The laws of fiction aren’t the laws of life. Luck is a deciding factor in many aspects of our lives. Some people are born with better cards, born into the one percent. Some people are dealt such a stunningly bad hand I can only reel vicariously at the things that strike them and think, no, this much can’t happen to one person. One of my students has had so many illnesses, physical and emotional, and so many concussions, it doesn’t seem possible that she could have one more stroke of bad luck—and then one hits her.
Many years ago, I did quite a dance with bad luck and good luck, though none of my misfortunes were anywhere near as bad as hers. I was living in the Jamestown area outside of Williamsburg, Virginia, a low-lying area of wetlands near the James River. It was wonderful place for walking and running, and the townhouse I rented had a beautiful wildflower garden my landlady had put in. And then I got new neighbors. Bad luck. Their younger children were undisciplined and inconsiderate, so noisy I felt they were in my apartment all the time. My neighbor on the other side who had kids the same age agreed—those little boys were terrors. She didn’t want her children to play with them. When the wild boys finally settled down at night, their teenaged sister entertained other teens in the neighborhood on the front lawn. Every night. I had to leave if I wanted to reclaim my peace of mind, so I found a quiet place out in the country, further inland on the other side of Williamsburg. Moving was inconvenient and expensive, but it was just my chance misfortune that I had to do it.
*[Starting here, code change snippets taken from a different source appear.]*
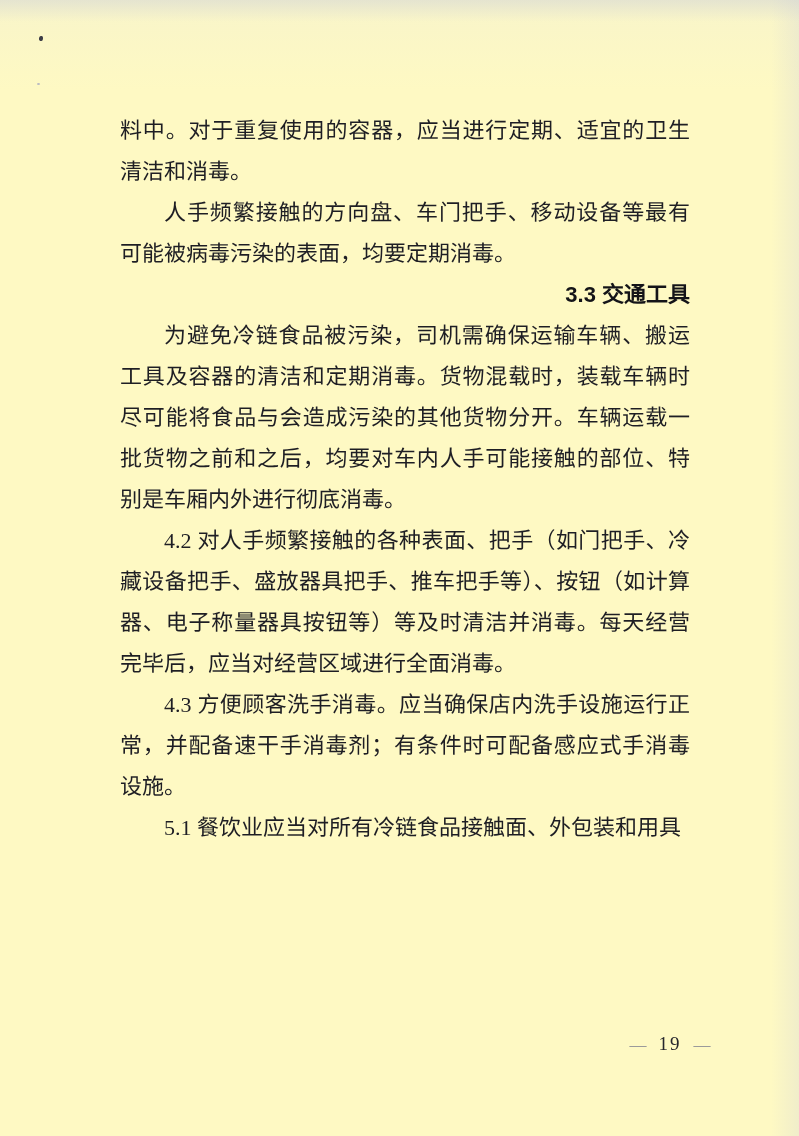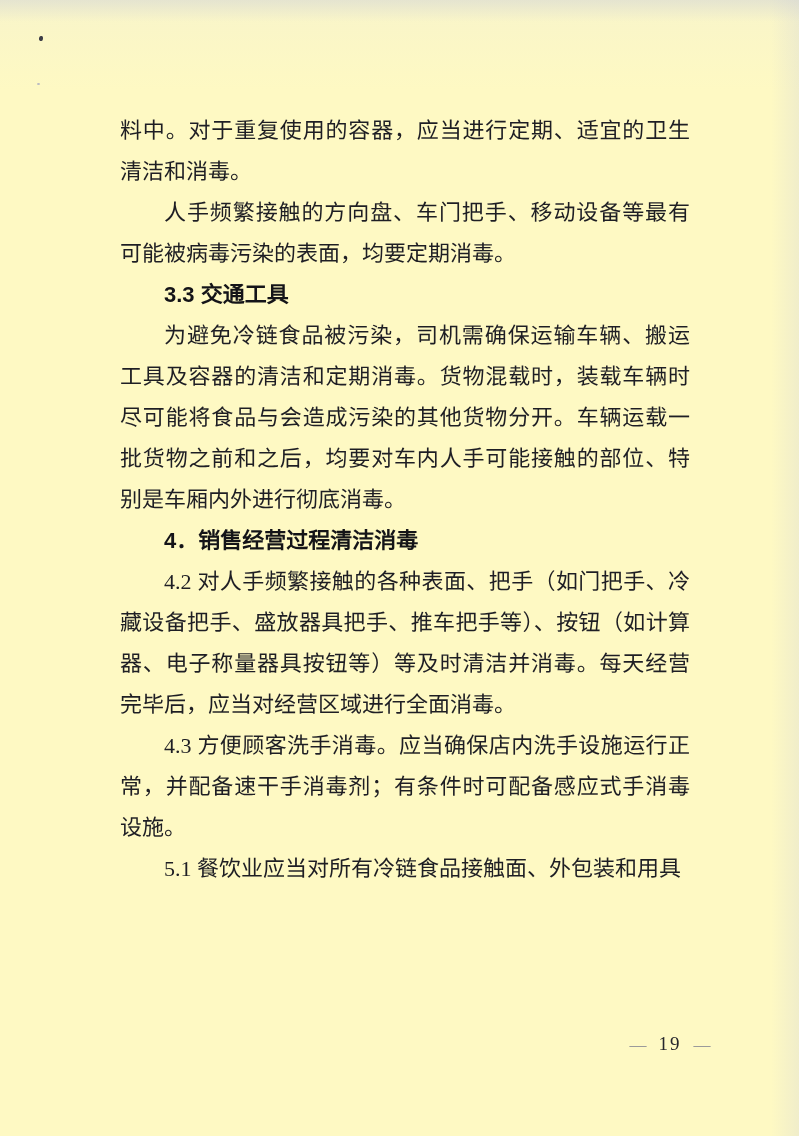"3.3 交通工具" .content p.heading { text-align: left -> right }
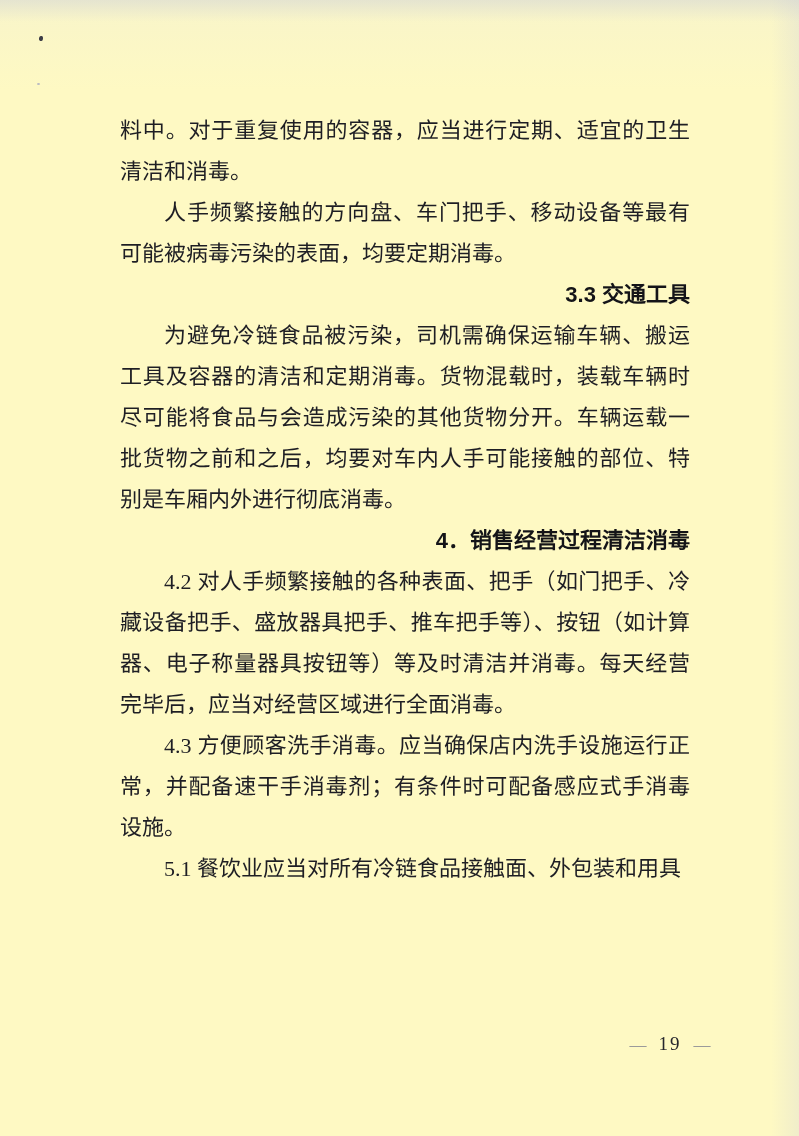"4．销售经营过程清洁消毒" p.heading { html: <p>4．销售经营过程清洁消毒</p> -> none }
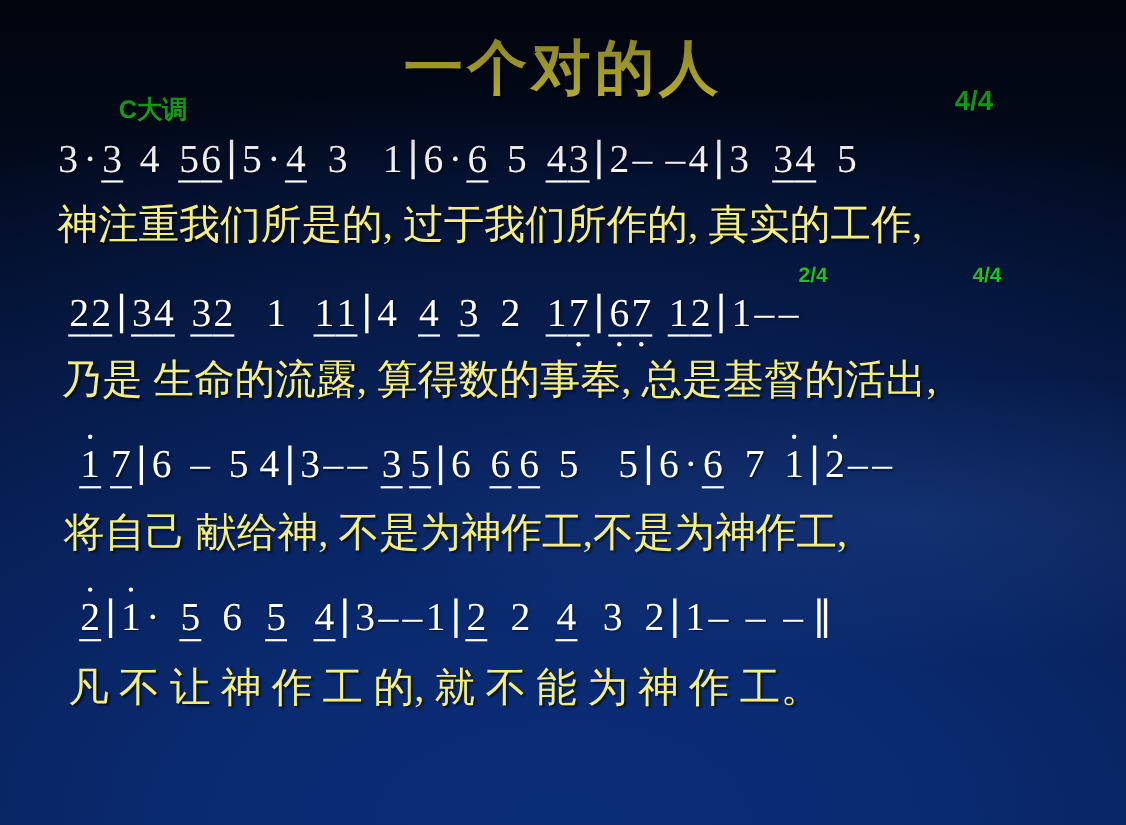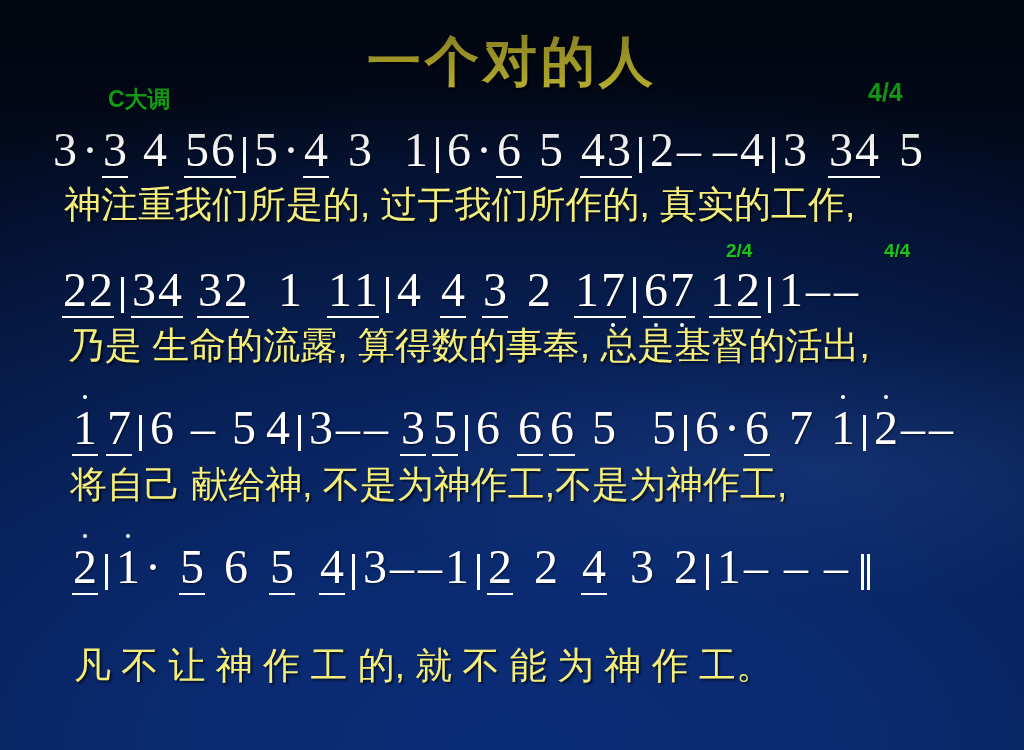"神注重我们所是的, 过于我们所作的, 真实的工作," .lyrics { font-family: Liberation Sans, sans-serif -> Liberation Serif, serif; left: 12px -> 0 }
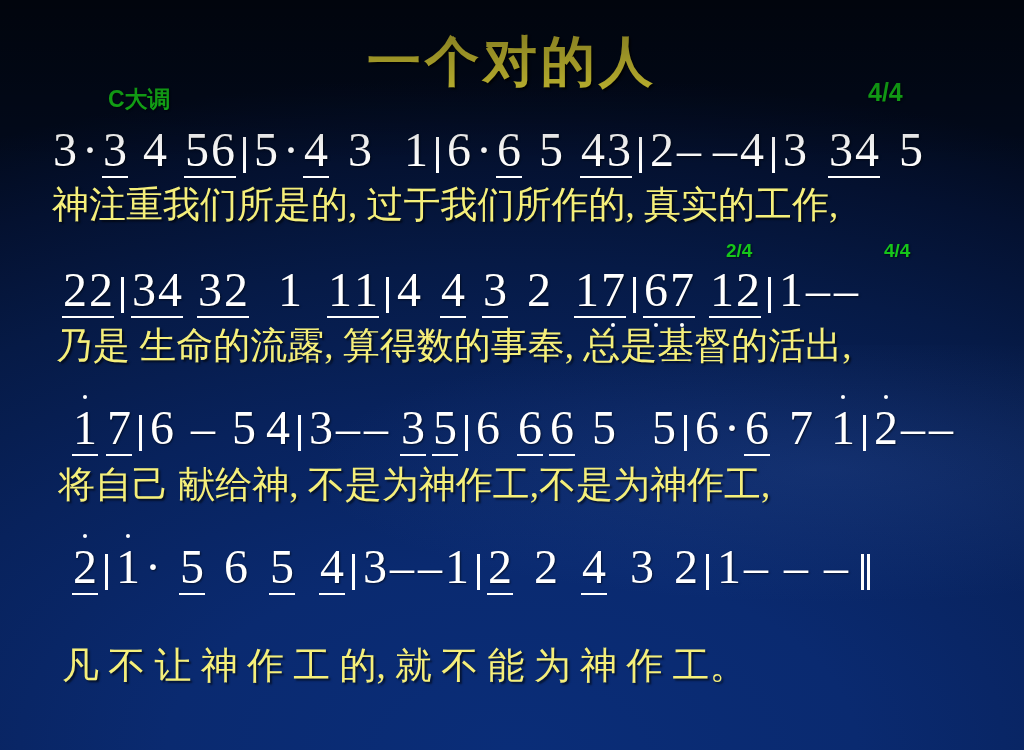"22 34 32 1 11" .notes { font-size: 48px -> 36px }
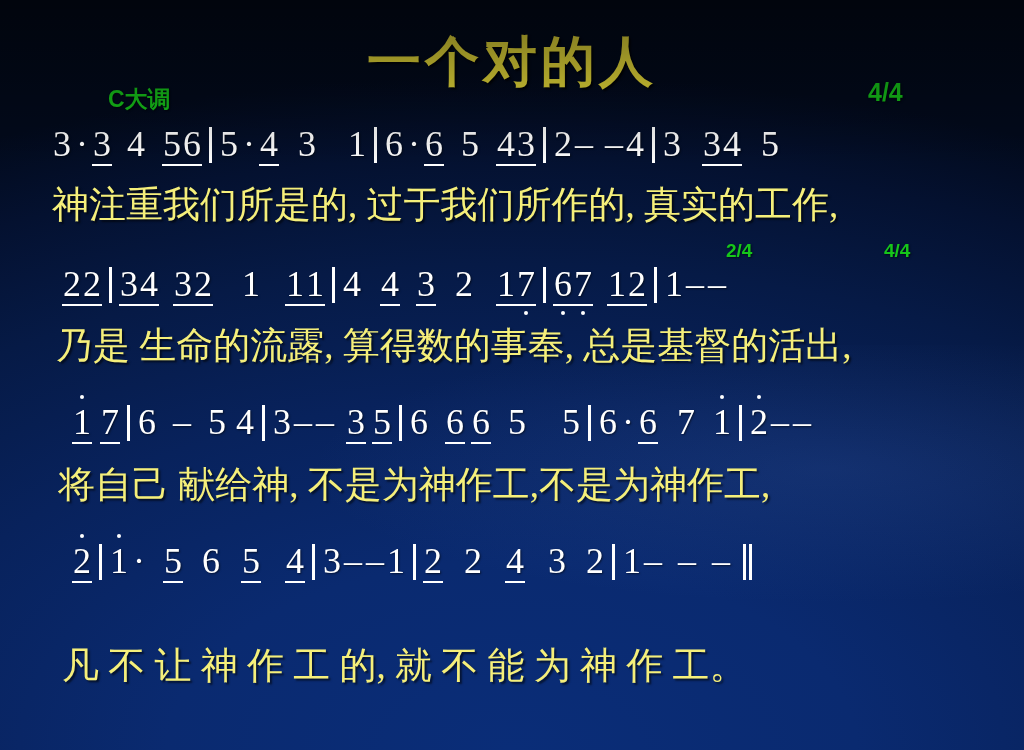"凡 不 让 神 作" div.lyrics { margin-top: 40px -> none }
Within a month, two hurricanes struck almost back to back. The place I had been driven out of near Jamestown was flooded up to the second story. In retrospect, I had good luck to get bad neighbors. But the people who didn’t move, who might have tried to work with the homeowners’ association about the noise—they had bad luck. And none of them had earned it. Even the loud family couldn’t summon two hurricanes. This story would not work as fiction.
Overcoming adversity is the essence of a strong story in fiction, but bad luck isn’t the primary obstacle and good luck isn’t the source of success. The protagonist is in pursuit of a goal and her obstacles are organic to that pursuit. Her actions, not her luck, determine her success or failure, while the actions of antagonist, also a willful actor, create setbacks and conflicts. Readers don’t like to see chance events determine the plot. It feels as though the author cheated if she turns the plot around an unearned blessing or random disaster.
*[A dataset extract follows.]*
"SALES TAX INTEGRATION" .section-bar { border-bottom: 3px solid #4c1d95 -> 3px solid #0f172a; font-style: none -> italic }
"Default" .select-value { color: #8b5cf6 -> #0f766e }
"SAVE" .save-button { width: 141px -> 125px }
If I want to work luck into fiction, I need to give it context, such as a shamanic culture’s prediction that if you refuse your calling as a seer or healer, bad luck will follow you until you accept the call. (As the title suggests, this is a theme in the first Mae Martin mystery, The Calling.) Another way to work with good or bad fortune is to set it as prior history. A character in Shaman’s Blues describes himself as a “trauma magnet.” Some of his bad luck, he invited by recklessness; some it was a bad roll of the dice. But this enters the story as a pre-existing condition—quite literally, since it’s set in 2010 and he’s uninsured and uninsurable. That’s his background. What happens in the plot depends on his choices, given his circumstances at the point at which the story begins.
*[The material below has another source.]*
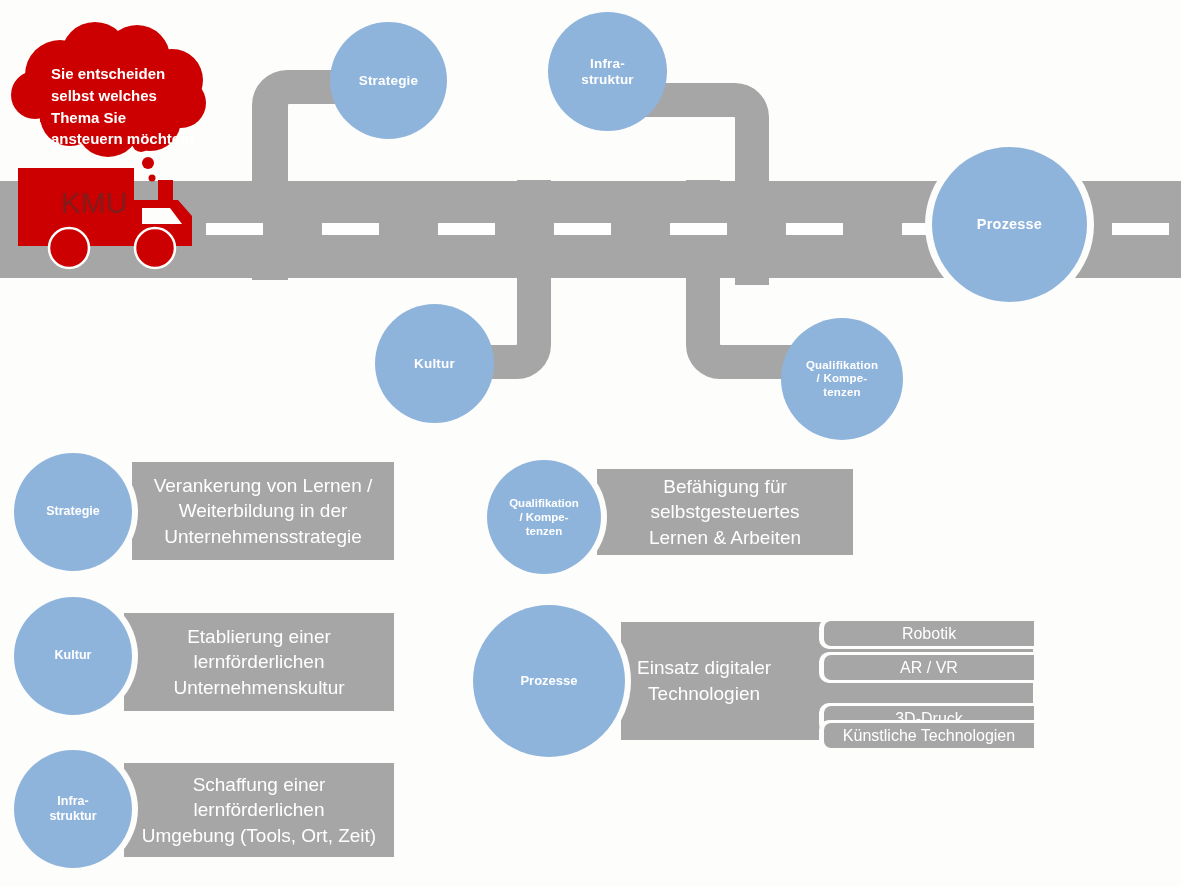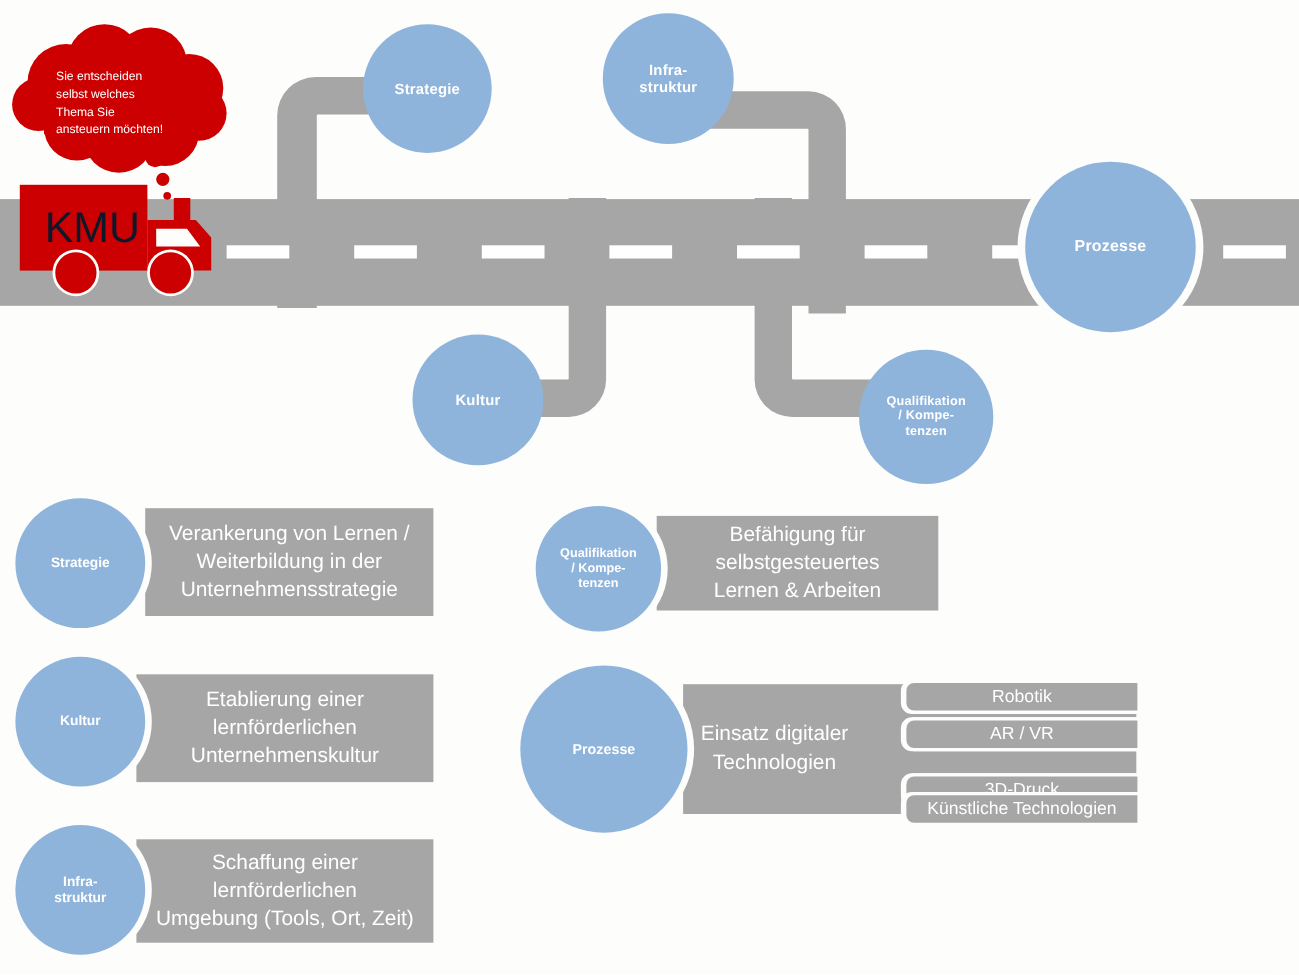"Sie entscheiden" .bubble-text { font-size: 11px -> 15px; font-weight: normal -> bold }
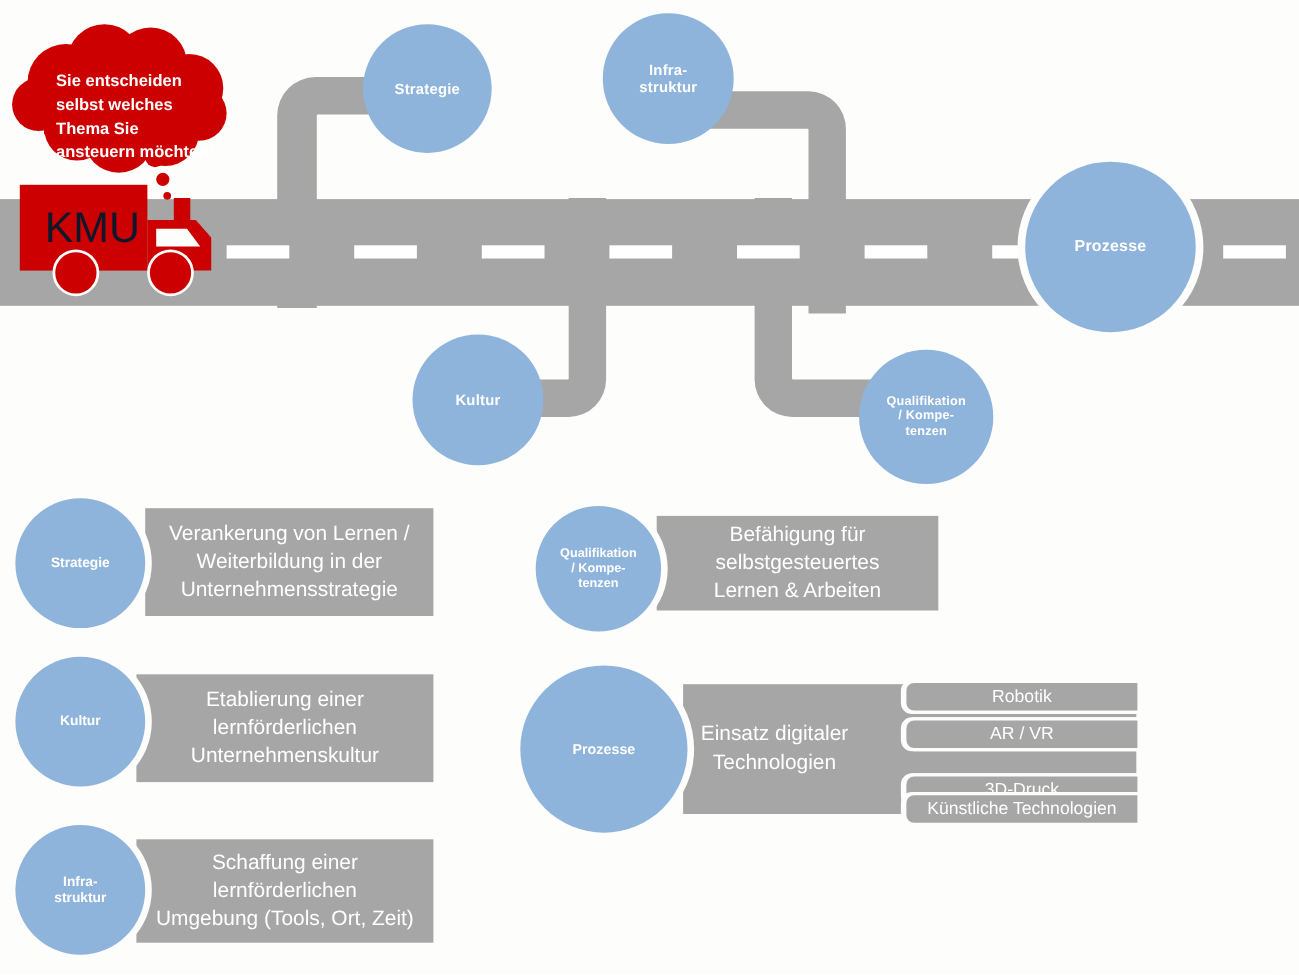"KMU" .truck-label { color: #0f172a -> #7f1d1d; font-size: 39px -> 30px; left: 34px -> 44px }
I recently read a powerful novel, Peter Heller’s The Painter, in which nature is almost a character. The protagonist, through a series of emotionally driven decisions, ends up being pursued on back country roads by someone who seems determined to kill him. The author develops everything that builds up to this chase, so there are no events that feel like luck. We know the lead character has a good truck for rough-track driving; he camps and fishes throughout the book and the truck is ever-present in the story. He’s in an unfamiliar stretch of mountains and woods but in a region he knows well. And the weather has been threatening. The flash flood he encounters is random luck, but he put himself in the situation, and it’s the decision he makes in reaction to it that determines which kind of luck it is, and what kind of man he is, too.
That’s the satisfaction of fiction. The catharsis, the resolution. It can make us feel that even luck itself is within the grasp of our limited human strength.